5.2 Effect of Termination. In the event of the termination of this
Agreement as provided in Section 5.1, written notice thereof shall be given to
the other party or parties, specifying the provision hereof pursuant to which
such termination is made, and this Agreement shall forthwith become null and
void (other than the last sentence of Section 4.5 and the provisions of the
Confidentiality Agreement (subject to its terms), Sections 5.2, 5.3 and Article
VI, all of which shall survive termination of this Agreement), and there shall
be no liability on the part of Purchaser or the Company or their respective
directors, officers and affiliates, except (i) the Company may have
40
liability as provided in Section 5.3, and (ii) nothing contained herein shall
relieve any party from liability for any breach of this Agreement prior to such
termination. In the event of termination of this Agreement pursuant to Section
5.1 prior to the expiration of the Offer, Purchaser will promptly terminate the
Offer upon such termination of this Agreement without the purchase of Shares
thereunder.
5.3 Expenses; Termination Fee.
(a) Except as provided in this Section 5.3, all fees and
expenses incurred by the parties in connection with this Agreement and the
Transactions shall be borne solely and entirely by the party that incurred such
fees and expenses, irrespective of whether or not the Transactions are
consummated. In the event that this Agreement is terminated by (i) the Company
pursuant to Section 5.1(c)(ii) hereof, or (ii) by Purchaser pursuant to Section
5.1(d) hereof as a result of the existence of the conditions set forth in
paragraph (e) or (g) of Annex A hereto, then in any such event, the Company
shall pay to Purchaser a termination fee equal to 5% of the purchase
consideration that would have been paid in the Offer if the Maximum Amount had
been tendered (the "Termination Fee") plus Expenses as defined in Section
5.3(d).
(b) The payment of the Termination Fee required to be
made pursuant to Section 5.3(a) shall be made to Purchaser promptly following
termination of this Agreement (and in any event not later than two business days
after delivery to the Company of notice of demand for payment); and the payment
of Expenses shall be made to Purchaser not later than two business days after
delivery to the Company of an itemization setting forth in reasonable detail all
Expenses of Purchaser (which itemization may be supplemented and updated from
time to time by such party until the 60th day after such party delivers such
notice of demand for payment). All such payments shall be made by wire transfer
of immediately available funds to an account to be designated by Purchaser.

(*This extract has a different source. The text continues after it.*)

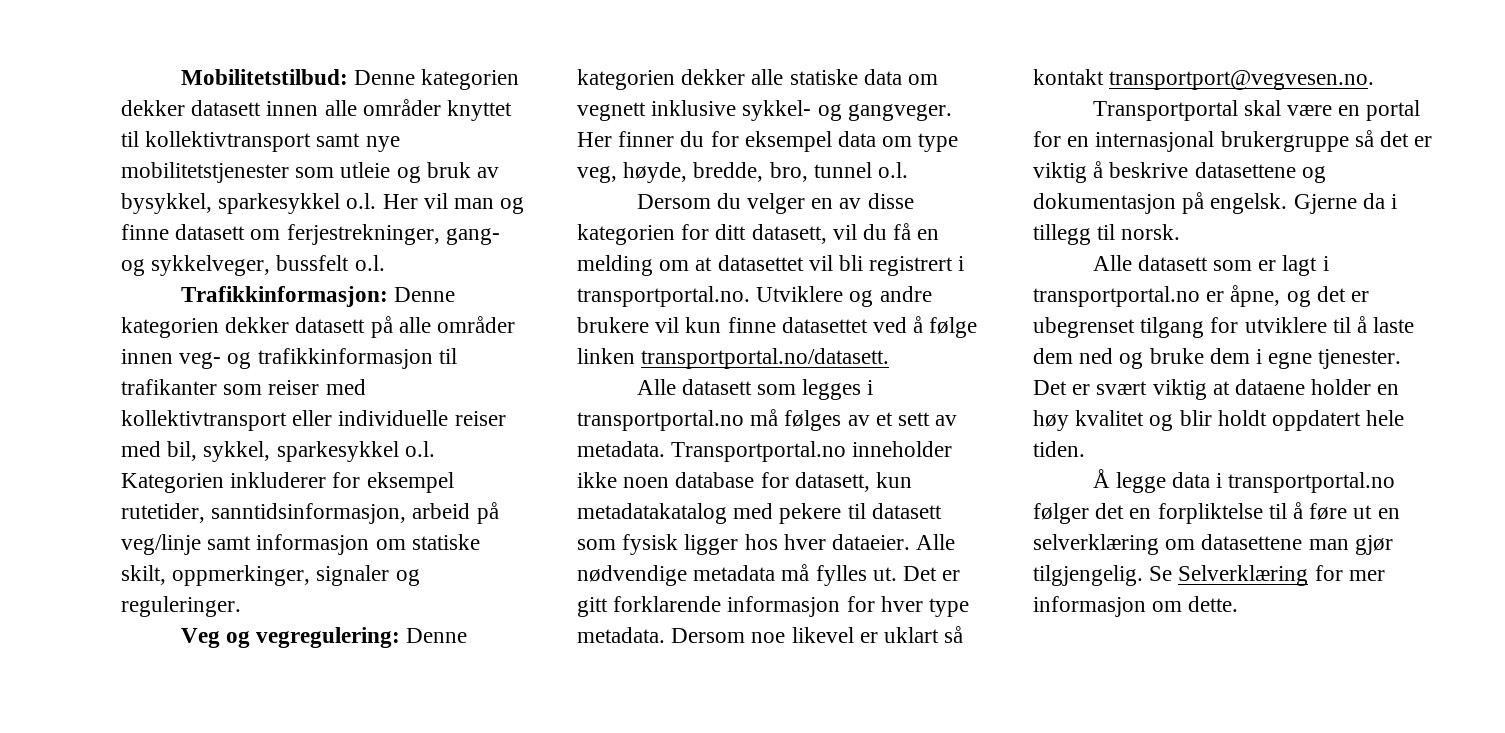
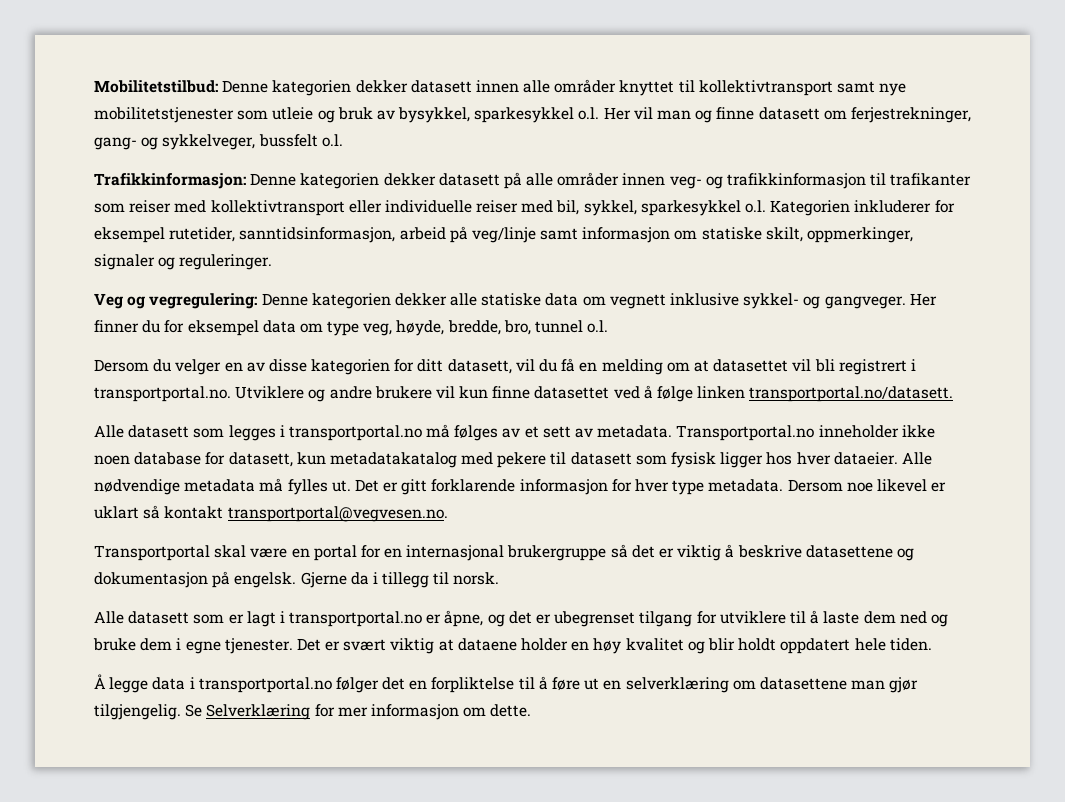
- Dersom noe likevel er uklart så kontakt transportport@vegvesen.no.
+ Dersom noe likevel er uklart så kontakt transportportal@vegvesen.no.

(c) In the event that the Company shall fail to pay the
Termination Fee and/or Expenses required pursuant to this Section 5.3 when due,
such fee and/or Expenses, as the case may be, shall accrue interest for the
period commencing on the date such fee and/or Expenses, as the case may be,
became past due, at a rate equal to the rate of interest publicly announced by
Citibank from time to time, in the City of New York, as such bank's Prime
Lending Rate. In addition, if the Company shall fail to pay such fee and/or
Expenses, as the case may be, when due, the Company shall also pay to Purchaser
all of Purchaser's costs and expenses (including attorneys' fees) in connection
with efforts to collect such fee and/or Expenses, as the case may be. The
Company acknowledges that the Termination Fee, Expenses and the other provisions
of this Section 5.3 are an integral part of the Transactions and that, without
these agreements, Purchaser would not enter into this Agreement.
(d) As used herein, "Expenses" shall mean all reasonable
out-of-pocket fees and expenses (including all reasonable fees and expenses of
counsel, accountants and investment bankers to a party hereto and its
affiliates), up to $500,000 in
41
the aggregate, incurred by Purchaser or on its behalf in connection with or
related to the authorization, preparation, negotiation, execution and
performance of this Agreement, the preparation, printing, filing and mailing of
the Offer Documents, and all other matters related to the Offer and the other
Transactions.
(e) Other than any Taxes imposed upon a holder of Shares
or Options, the Company shall pay all Taxes incident to preparing for, entering
into and carrying out this Agreement and the consummation of the Transactions
(including (i) transfer, stamp and documentary Taxes or fees and (ii) sales,
use, gains, real property transfer and other or similar Taxes or fees).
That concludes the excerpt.